Both Eskom and the National Energy Regulator of South Africa (Nersa) have submitted applications for leave to appeal a August 16 2016 judgement by Judge Cynthia Pretorius in the Pretoria High Court.
The award had allowed Eskom to recover R11.2 billion from electricity customers, via a 6% increase in Eskom’s 2016/17 electricity tariffs.
Nersa’s application for leave to appeal will be heard in the Pretoria High Court on November 17 2016, and it is expected that Eskom’s application will be heard at the same time. The outcome has massive financial implications for Eskom, Nersa and electricity customers in South Africa.
In the meantime, the processing of Eskom’s RCA applications to recover a further R19 billion and R23 billion from electricity customers for its 2014/15 and 2015/16 financial years respectively, has stalled pending the outcome of the applications for leave to appeal and, if granted, the subsequent appeals themselves.
The financial stakes are extraordinarily high, and already issues relating to the constitutional separation of powers between the judicial and executive branches of government have been raised in Nersa’s application for leave to appeal. Thus, if the appeals do not go Nersa’s and Eskom’s way in the Pretoria High Court and the Supreme Court of Appeal in Bloemfontein, it seems inevitable that the matter will be referred to the Constitutional Court of South Africa in Braamfontein for a final ruling.
Nersa has advised EE Publishers that Eskom’s application for a R19 billion clawback for its 2015/16 financial year was only received by Nersa on May 13 2016, which according to the judgment by Judge Pretorius was “out of time”. Quarterly reports required from Eskom in terms of the multi-year price determination (MYPD) RCA methodology for this financial year were also not received.

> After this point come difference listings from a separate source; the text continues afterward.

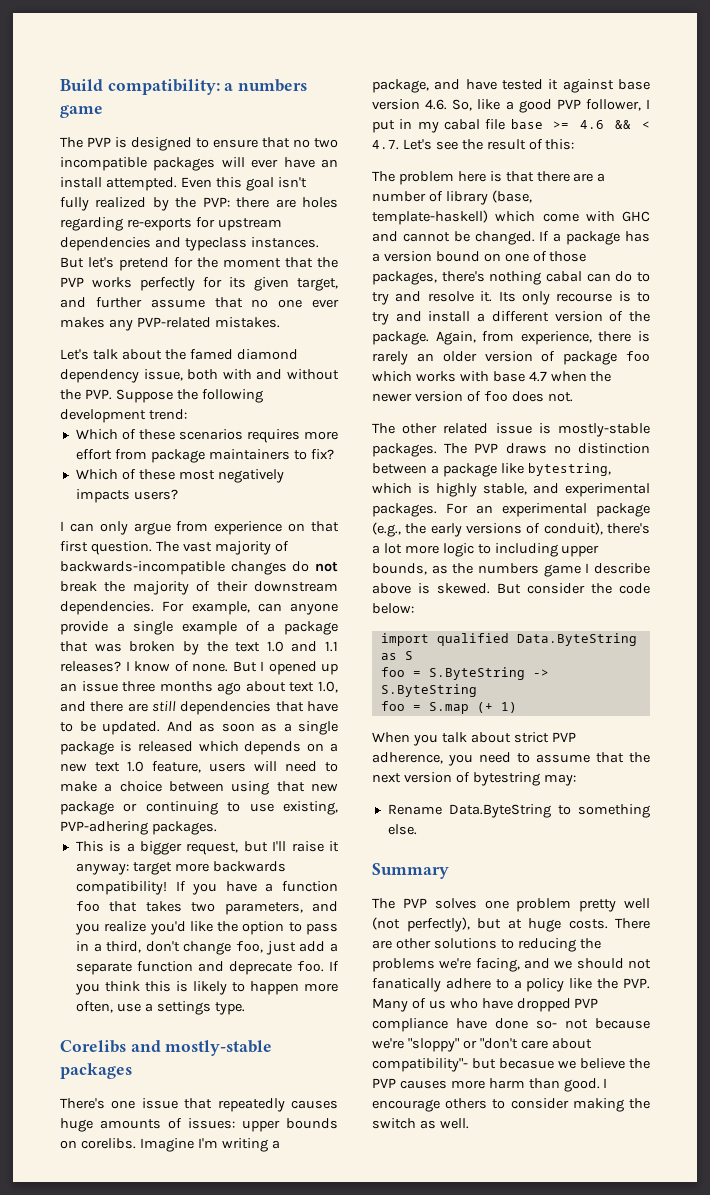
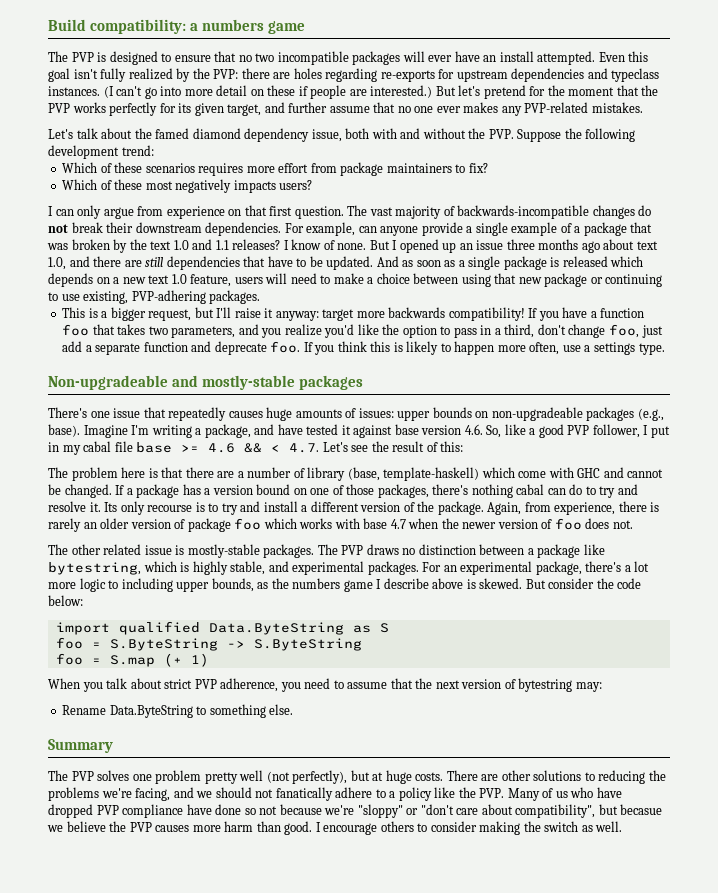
(319, 242) none -> [103,85,433,99] (I can't go into more detail on these if people are interested.)
[104,581,211,595] the majority of -> (103, 227) none
[60,1040,126,1053] Corelibs -> [48,375,168,390] Non-upgradeable
[80,1138,136,1149] corelibs. -> [491,407,664,421] [48,424,80,437] non-upgradeable packages (e.g., base).
[596,503,650,517] [372,522,603,537] package (e.g., the early versions of conduit), -> [535,561,582,575] package,
[536,1020,557,1029] so- -> [244,808,256,815] so
[372,1058,468,1072] compatibility"- -> [515,804,596,818] compatibility",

Furthermore, while Eskom’s RCA application for a R23 billion clawback for its 2015/16 financial year was received within time on July 15 2016, only one of the required quarterly reports for this financial year was received by Nersa.
Nersa says this makes it impossible for it to comply with Judge Pretorius’s judgement in respect of Eskom’s 2013/14 RCA application, which ordered Eskom and Nersa to follow the MYPD methodology and rules properly in the submission and evaluation of future RCA applications.
Still unexplained, however, is why Nersa as regulator granted indulgences over an extended period to its licensee, Eskom, allowing the utility to deviate from the MYPD RCA methodology and rules without censure. In order to serve the interests of electricity customers, Nersa should have issued formal notices of non-compliance in terms of the Electricity Regulation Act, as and when such non-compliances occurred.
Judge Pretorius’s judgement indicated that RCA applications and quarterly reports must be made available to electricity customers timeously to provide adequate signals to the customers of pending price increases so they can plan properly.
The judge also indicated that Nersa must give notice to customers of any deviations from the MYPD methodology and rules contemplated by Nersa when processing Eskom’s applications for price increases, including RCA applications.
However Nersa has still not published Eskom’s 2014/15 and 2015/16 RCA applications and the associated quarterly reports yet, nor any notice of any intended deviations from the MYPD methodology.
In addition, Nersa has refused to provide the 2014/15 and 2015/16 RCA applications and quarterly reports to the public, and to EE Publishers for the purposes of this article, pending clarification from the courts on the way ahead. Nersa says that until it received such clarification, it is not in a position to process or follow the rules in dealing with Eskom’s 2014/15 and 2015/16 RCA applications.
However, despite what would appear to be an alarming situation arising from Judge Pretorius’s judgement and the pending appeals, Nersa’s electricity regulator board member, Thembani Bukula, downplayed the impact of any delay in processing of the 2014/15 and 2015/16 RCA applications, including the impact on Eskom’s cash-flow.
Bukula indicated that there were several other remedies at the disposal of the regulator, including condonement, to ensure Eskom’s continued financial sustainability. He further pointed out the significant savings Eskom is now achieving since stopping the outflow of about R1 billion per month for diesel to power its open cycle gas turbines in the Western Cape.
Nersa’s view is that the judgement was flawed in placing Nersa’s MYPD and RCA methodology and rules on the same level as the Electricity Regulation Act, with the force of law, as opposed to a hierarchy of requirements, firstly comprising the Act, followed by its associated regulations, and then by the MYPD and RCA methodology and rules.
“We will consider Eskom’s financial health, reserves and other financial metrics carefully on an ongoing basis to ensure the utility’s short-, medium- and long-term sustainability, in a manner that is efficient. Nersa is under no obligation to liquidate the RCA on any particular date. We will make such decisions based on Eskom’s needs, while balancing these with the needs of customers for an electricity price trajectory that is affordable and sustainable for present and future generations,” said Bukula.